Assignment -
From the listing below, copy each line that contains the word "discount".

----- Records for the task -----

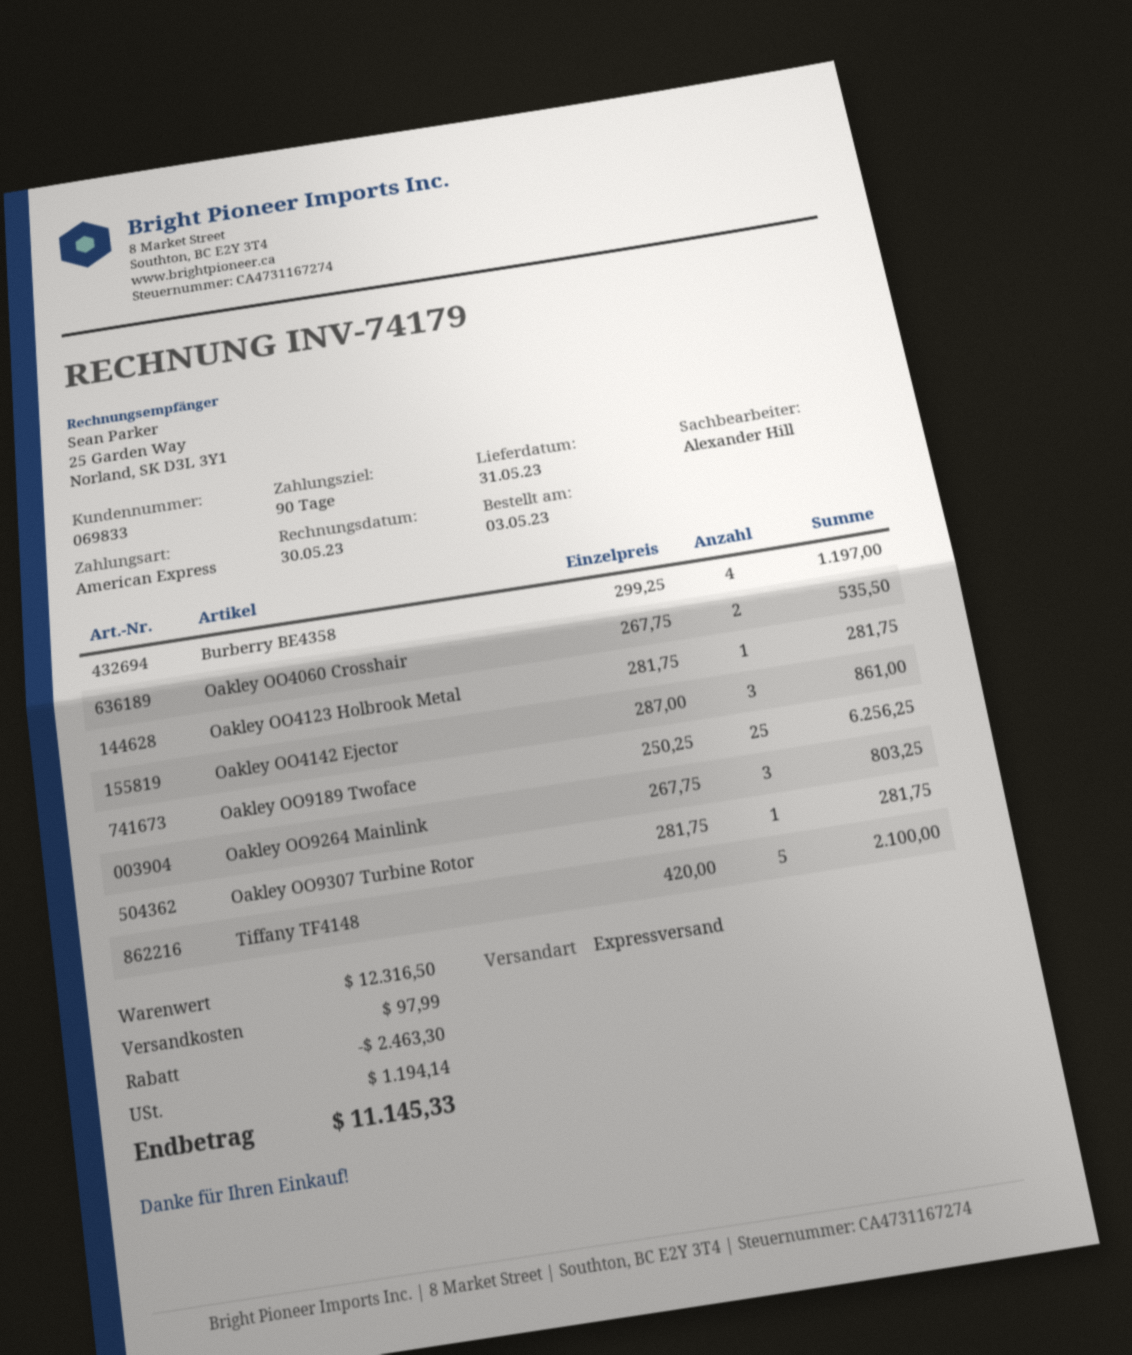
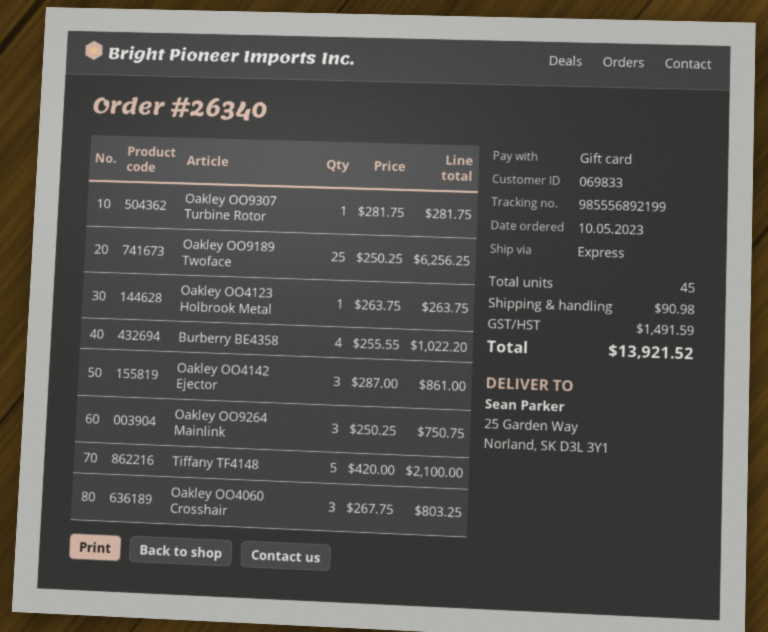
order date: 2023-05-03 -> 2023-05-10
payment method: American Express -> gift card
Burberry BE4358: 4 x 299.25 = 1197.00 -> 4 x 255.55 = 1022.20
Oakley OO4060 Crosshair: 2 x 267.75 = 535.50 -> 3 x 267.75 = 803.25
Oakley OO4123 Holbrook Metal: 1 x 281.75 = 281.75 -> 1 x 263.75 = 263.75
Oakley OO9264 Mainlink: 3 x 267.75 = 803.25 -> 3 x 250.25 = 750.75
discount: 2463.30 -> none
shipping: 97.99 -> 90.98
tax: 1194.14 -> 1491.59
total: 11145.33 -> 13921.52

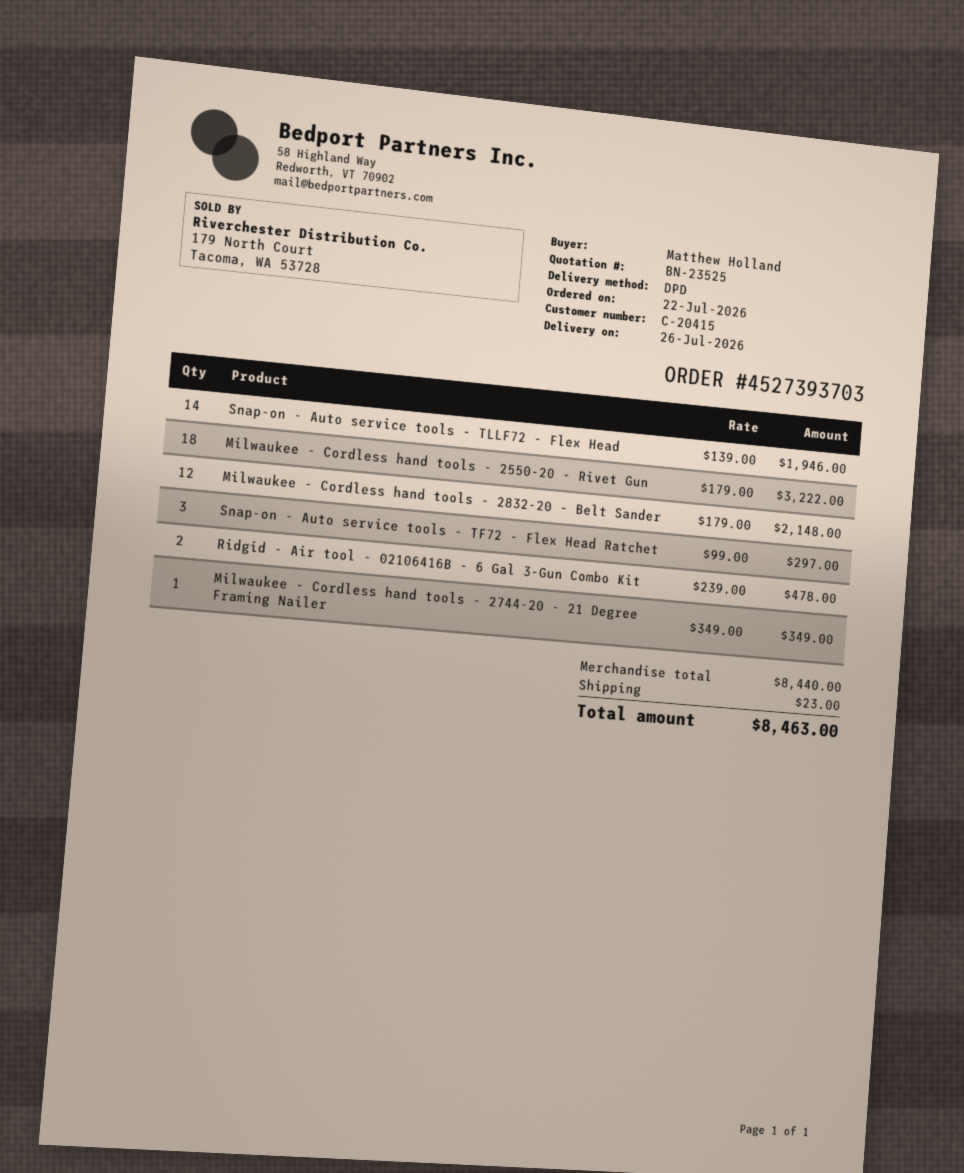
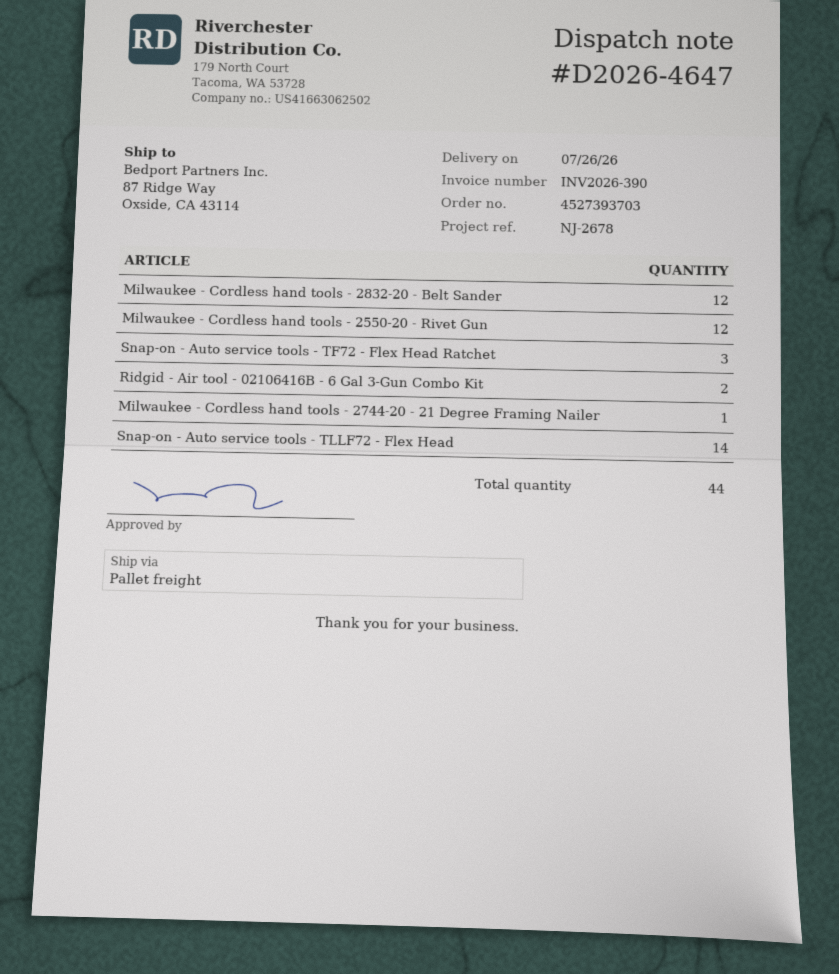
shipping method: DPD -> pallet freight
Milwaukee - Cordless hand tools - 2550-20 - Rivet Gun: 18 -> 12

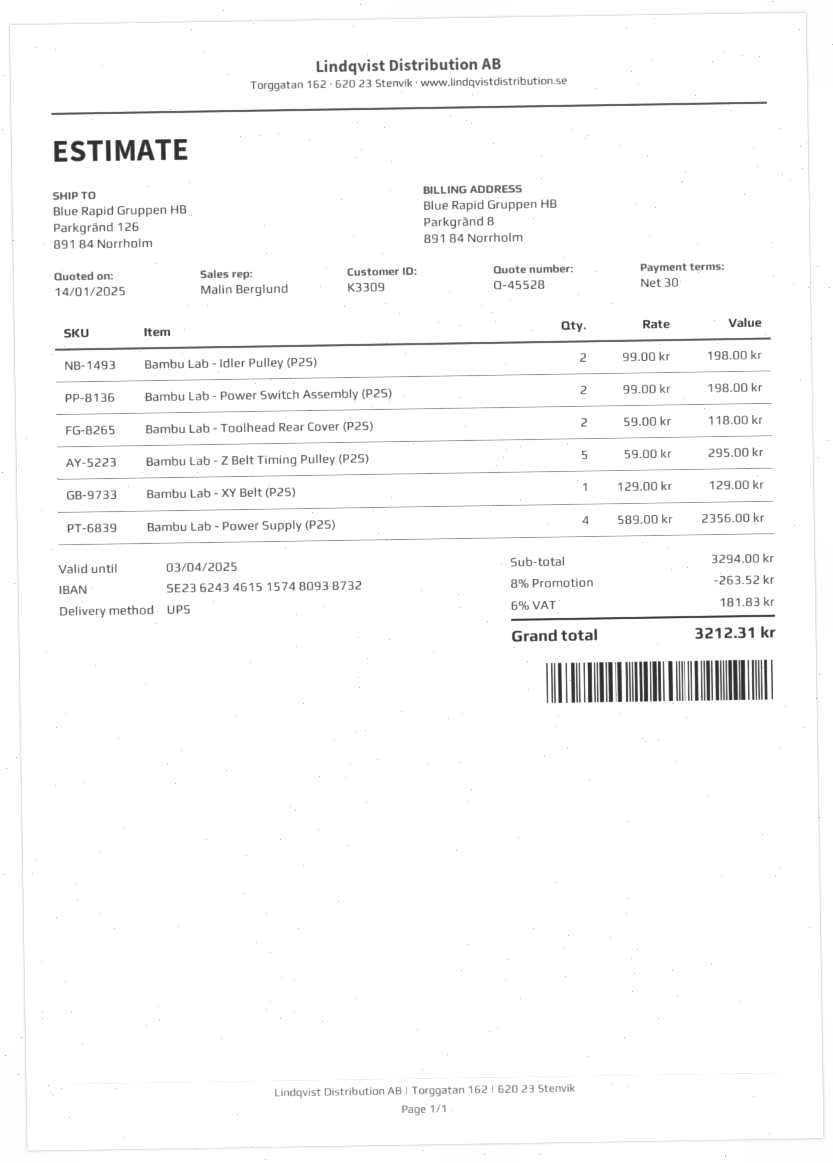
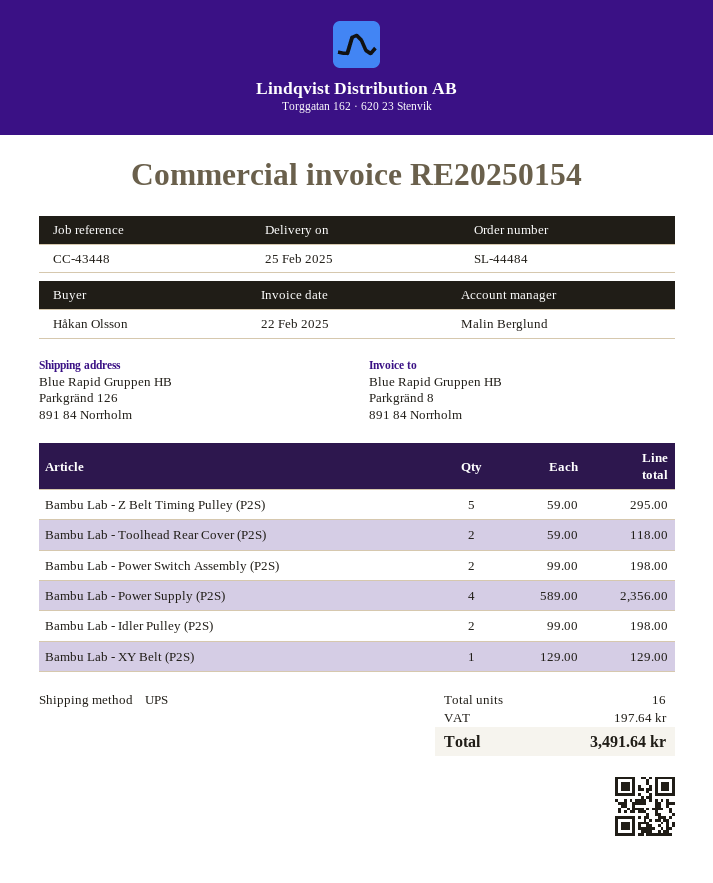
discount: 8% = 263.52 -> none
tax: 181.83 -> 197.64
total: 3212.31 -> 3491.64

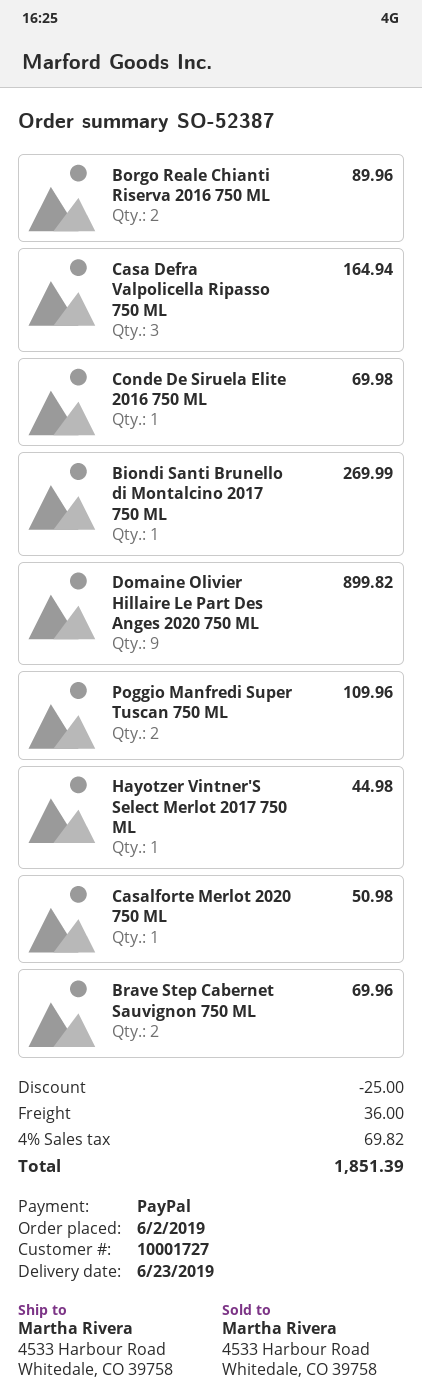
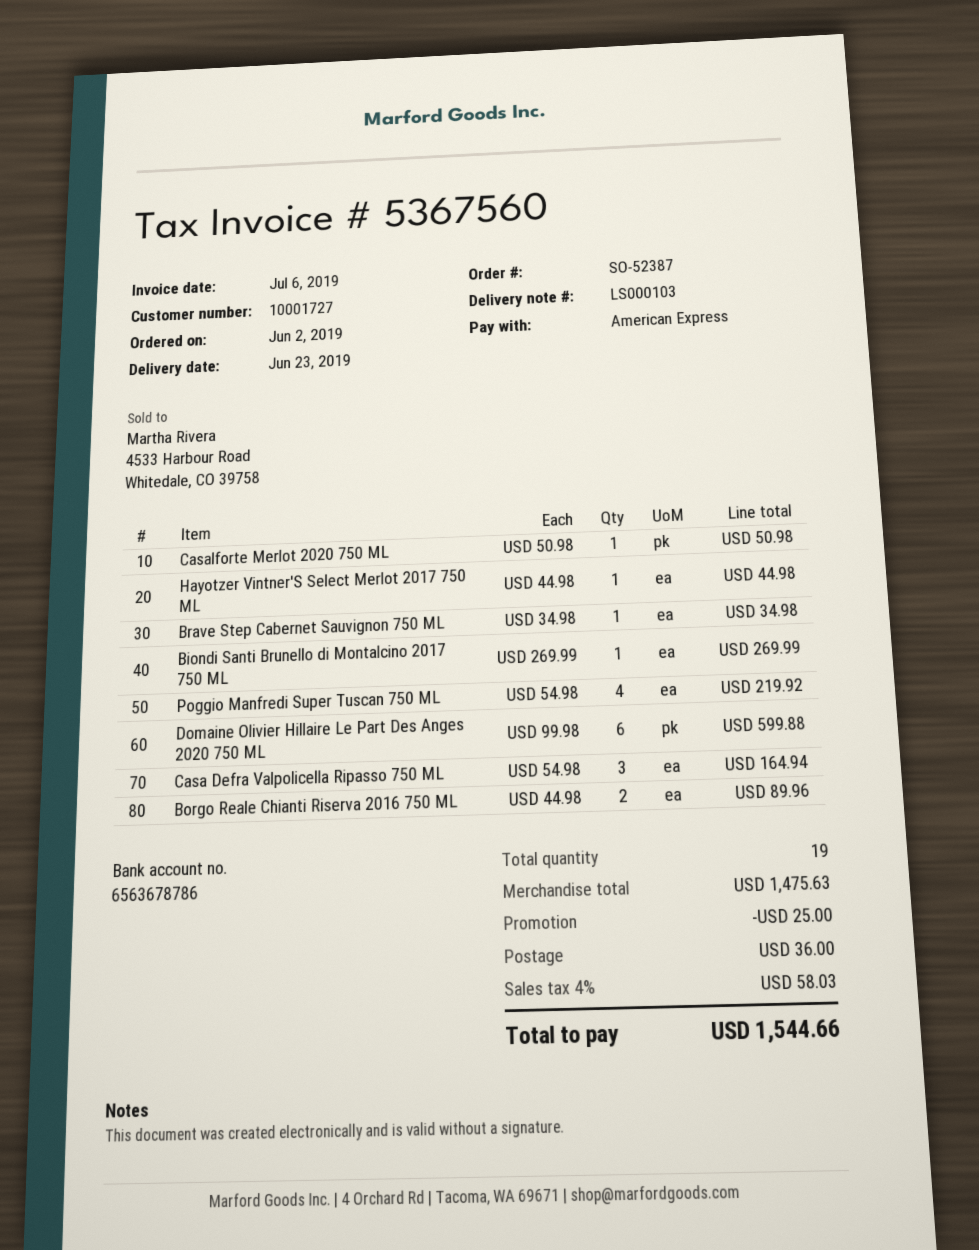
payment method: PayPal -> American Express
Conde De Siruela Elite 2016 750 ML: 1 for 69.98 -> none
Domaine Olivier Hillaire Le Part Des Anges 2020 750 ML: 9 for 899.82 -> 6 for 599.88
Poggio Manfredi Super Tuscan 750 ML: 2 for 109.96 -> 4 for 219.92
Brave Step Cabernet Sauvignon 750 ML: 2 for 69.96 -> 1 for 34.98
tax: 4% = 69.82 -> 4% = 58.03
total: 1851.39 -> 1544.66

-----

Solution -
discount: 2463.30 -> none
discount: 8% = 263.52 -> none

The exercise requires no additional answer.